On Sunday, the second day of the new school year, thousands of workers at 13 public universities demanded pay equal to that of teaching staff and the ability to participate in university leadership elections. Some workers started a strike, threatening to continue until their demands are met.
While protesting employees demanding higher salaries at Cairo University shut its gates for more than two hours, students at Helwan University demonstrated to complain about delays in making accommodation available at the students’ hostel. Students at the American University in Cairo also protested increased study fees.
Teachers have also escalated their strike, demanding the application of a new teacher payment scheme recently approved by President Mohamed Morsy. Abdel Nasser Ismail, a representative of a teachers’ association, said support for the strike has reached 100 percent of technical education schools nationwide, adding that security authorities have threatened some teachers with detention.
Meanwhile, Education Minister Ibrahim Ghoneim and the Teachers Syndicate have played down the strike and questioned its true scope.

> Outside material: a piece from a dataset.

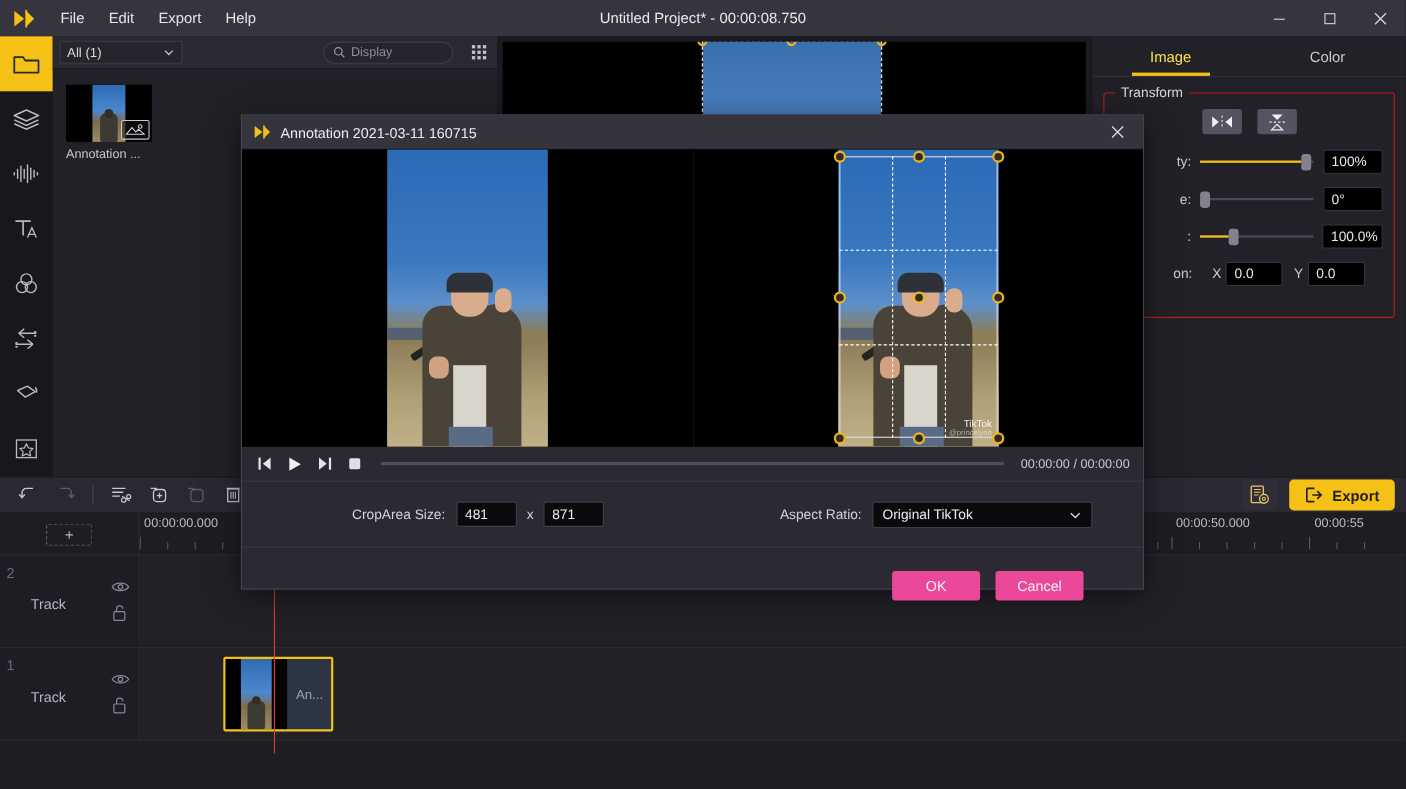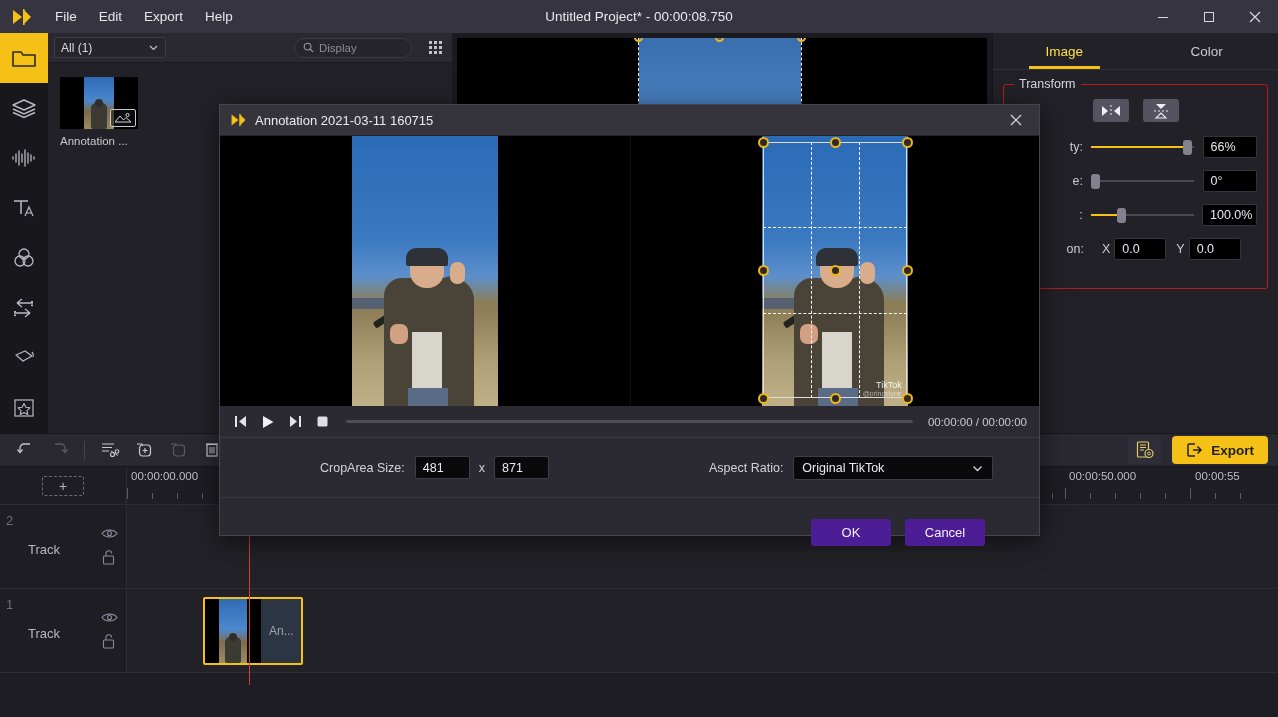"66%" div.num-box { text: 66% -> 100% }
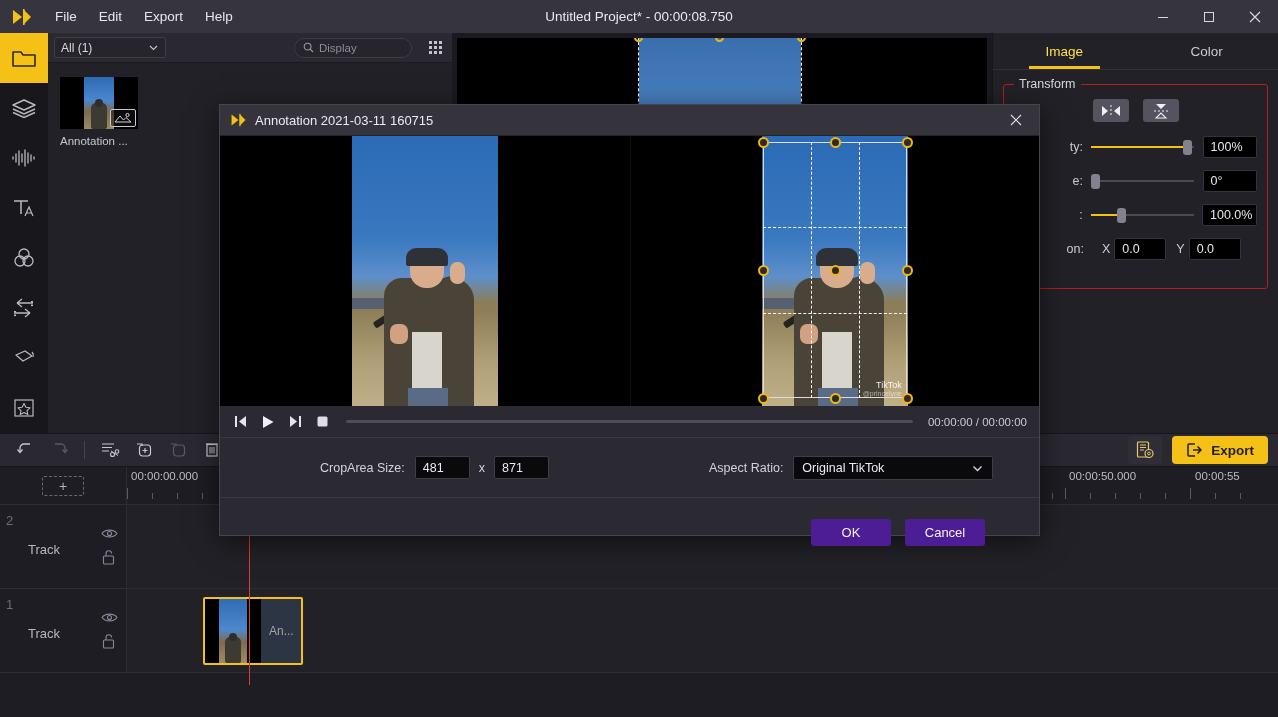"OK" .dlg-btn { background: #4c1d95 -> #ec4899 }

Workers at the Public Transport Authority also started a strike at six garages in response to an invitation by the Independent Staff Syndicate, demanding that its authority be transferred to the Transportation Ministry and calling for better payments. The other 22 garages did not take part in the strike.
While the official staff syndicate said that the strike had failed, protesting workers said other garages will join force Wednesday if demands are ignored.
In statements to Al-Masry Al-Youm, Mona Mostafa, head of the Public Transportation Authority, described strikes as uncivilized actions because they halted necessary actions at the beginning of the school year. She said the strike had failed and that negotiations were under way with protesters at two garages. Mostafa stressed that legal action would be taken against the strike’s instigators, adding that the authority had prepared contingency plans for affected citizens.
Protests also reached the judiciary as workers at the Cairo Appeals Court, the New Cairo and Abbasseya courts, and the High Court of Justice protested a 10 percent salary cut. The protests brought activities inside the court to a halt.
At the Agriculture Ministry, hundreds of casual workers at ministry departments in Fayoum, Daqahlia, Kafr al-Sheikh and Beheira stormed the building and announced a sit-in inside calling for permanent employment.